§ **Structured diff data**:

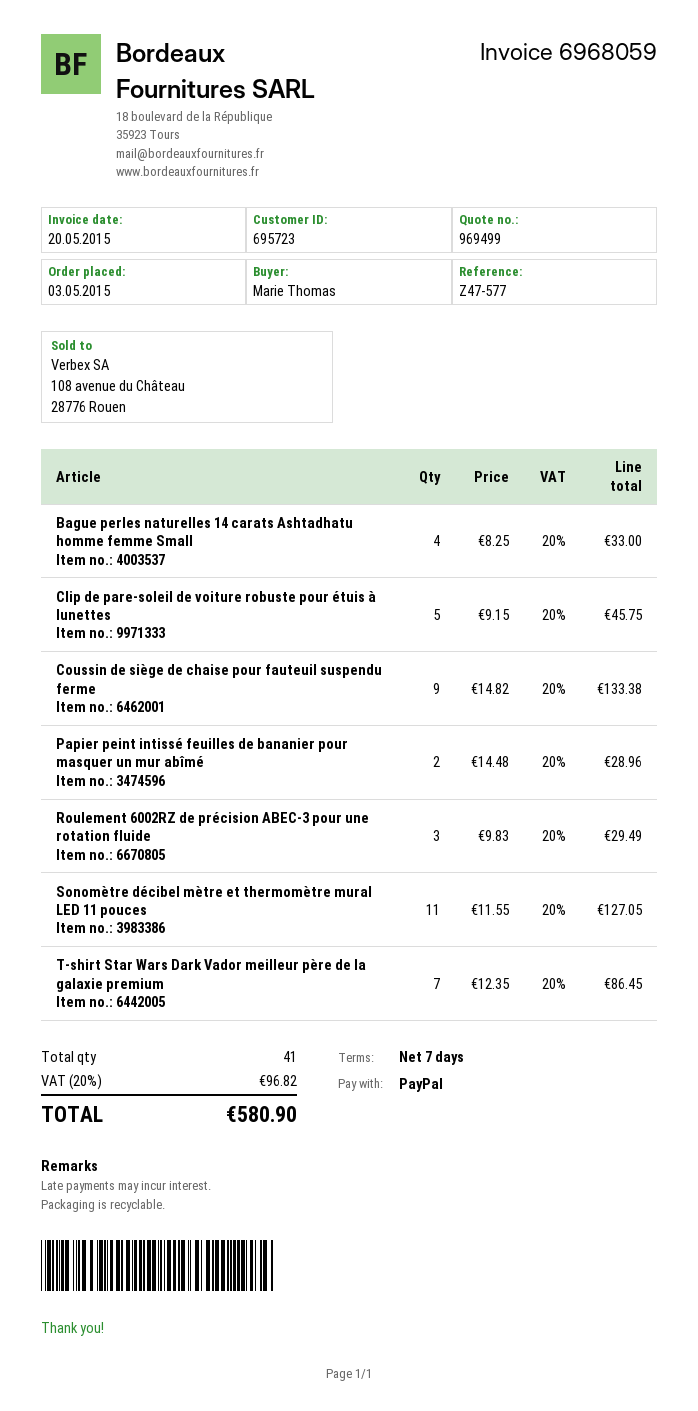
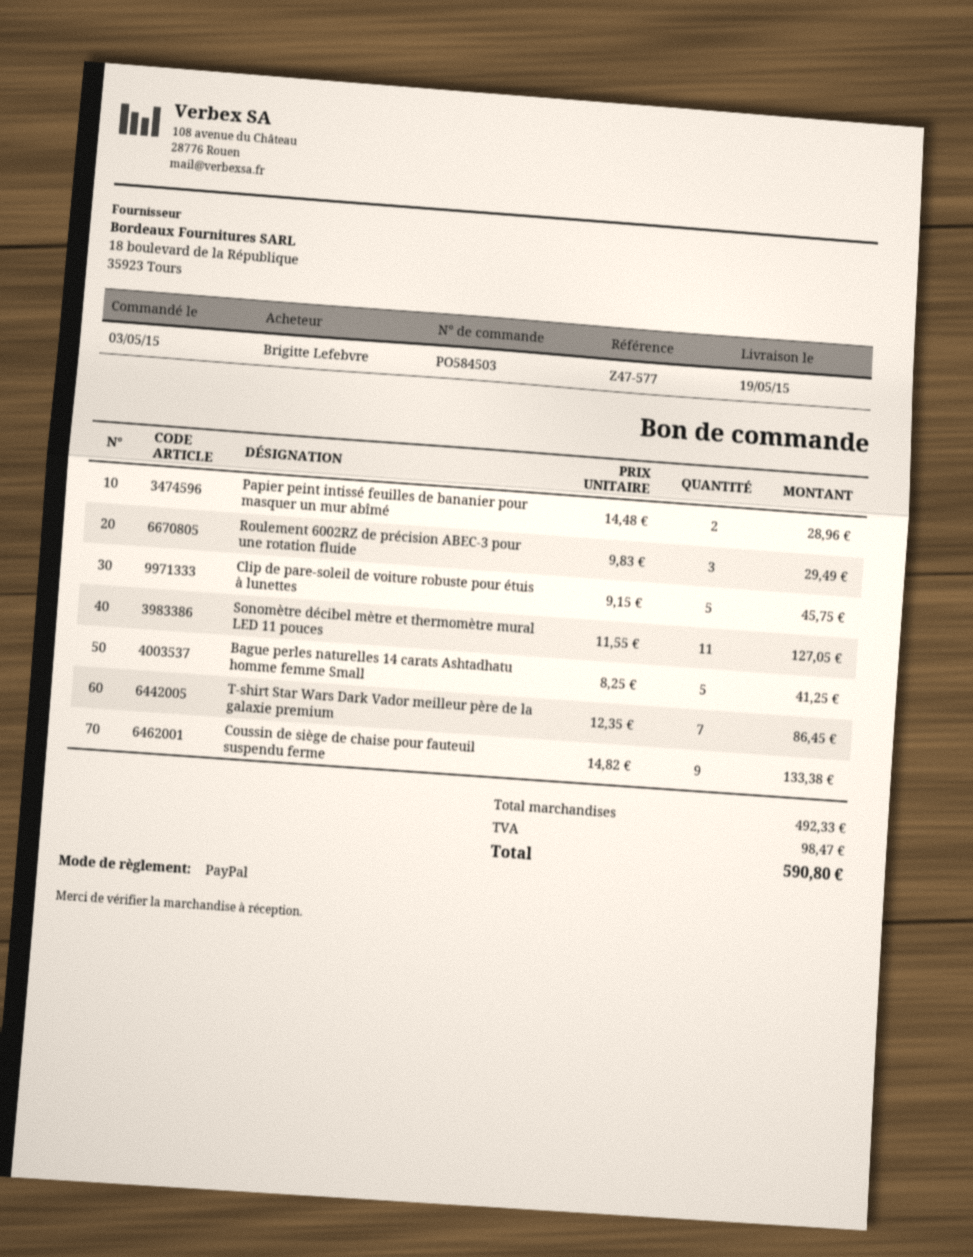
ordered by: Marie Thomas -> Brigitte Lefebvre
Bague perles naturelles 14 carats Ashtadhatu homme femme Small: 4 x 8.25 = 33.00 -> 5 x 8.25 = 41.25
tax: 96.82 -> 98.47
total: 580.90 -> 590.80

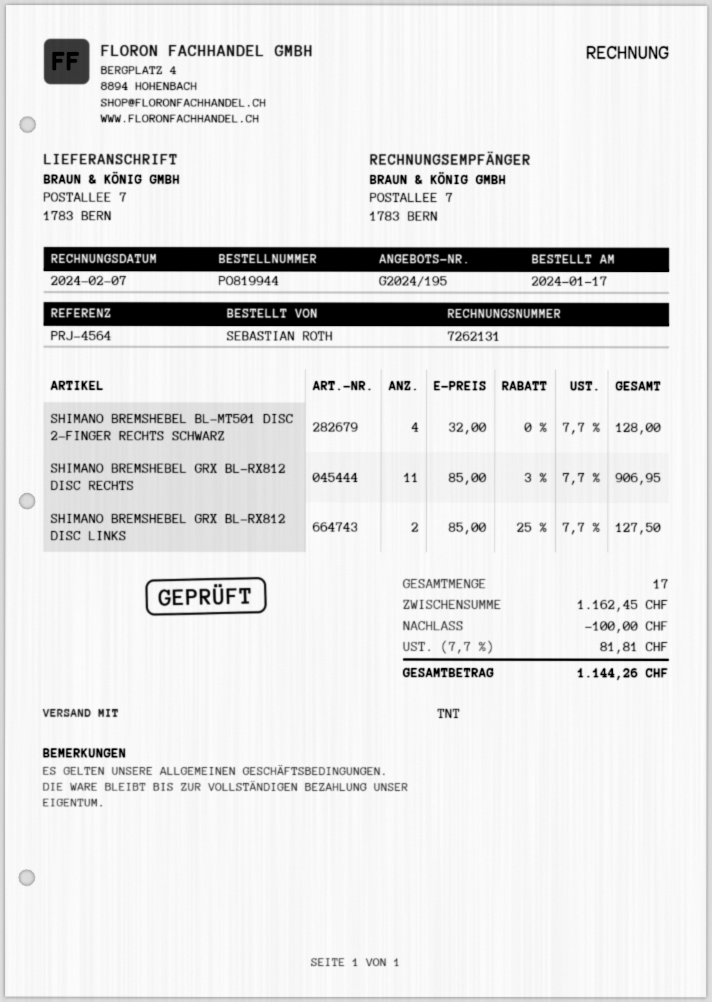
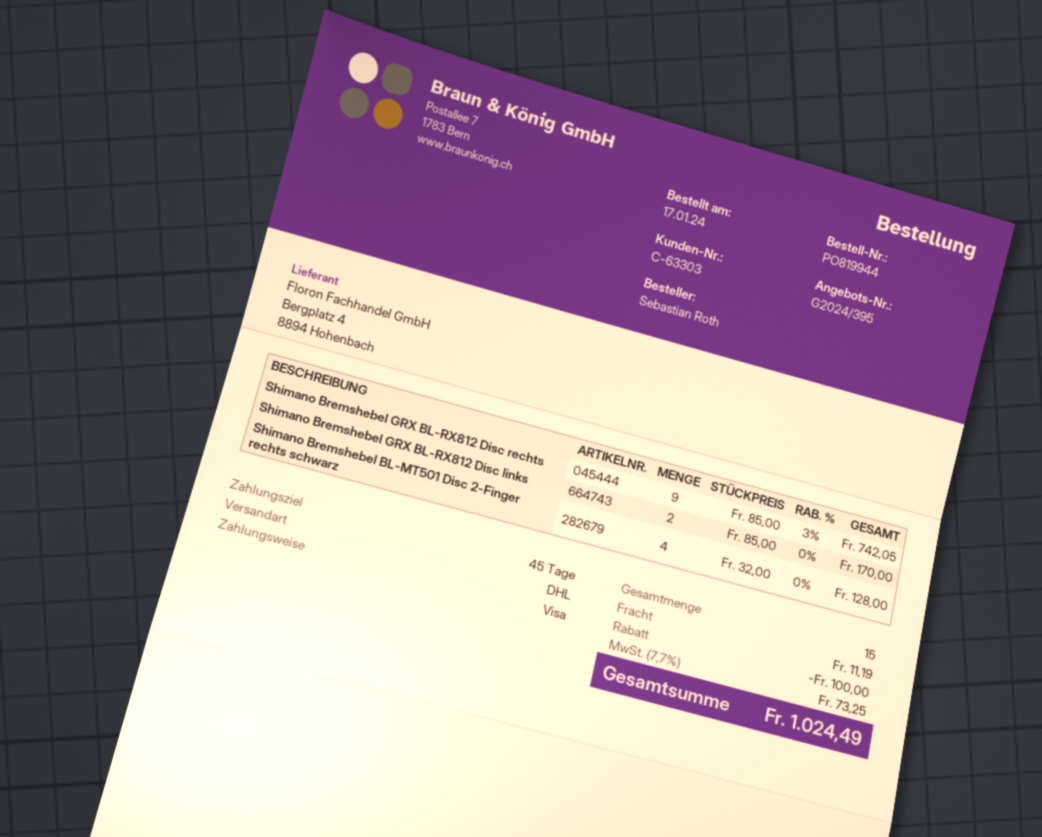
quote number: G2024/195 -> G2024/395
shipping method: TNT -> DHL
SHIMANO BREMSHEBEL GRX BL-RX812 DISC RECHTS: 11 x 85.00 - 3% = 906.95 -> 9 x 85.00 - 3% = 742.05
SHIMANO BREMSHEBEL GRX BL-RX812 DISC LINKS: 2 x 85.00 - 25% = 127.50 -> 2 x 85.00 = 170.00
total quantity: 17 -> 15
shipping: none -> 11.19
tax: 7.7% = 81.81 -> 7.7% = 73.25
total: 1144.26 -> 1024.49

§ **Task statement**: Check each line of the records for the string "BREMSHEBEL" and copy those that have it.

§ **Written solution**:
SHIMANO BREMSHEBEL GRX BL-RX812 DISC RECHTS: 11 x 85.00 - 3% = 906.95 -> 9 x 85.00 - 3% = 742.05
SHIMANO BREMSHEBEL GRX BL-RX812 DISC LINKS: 2 x 85.00 - 25% = 127.50 -> 2 x 85.00 = 170.00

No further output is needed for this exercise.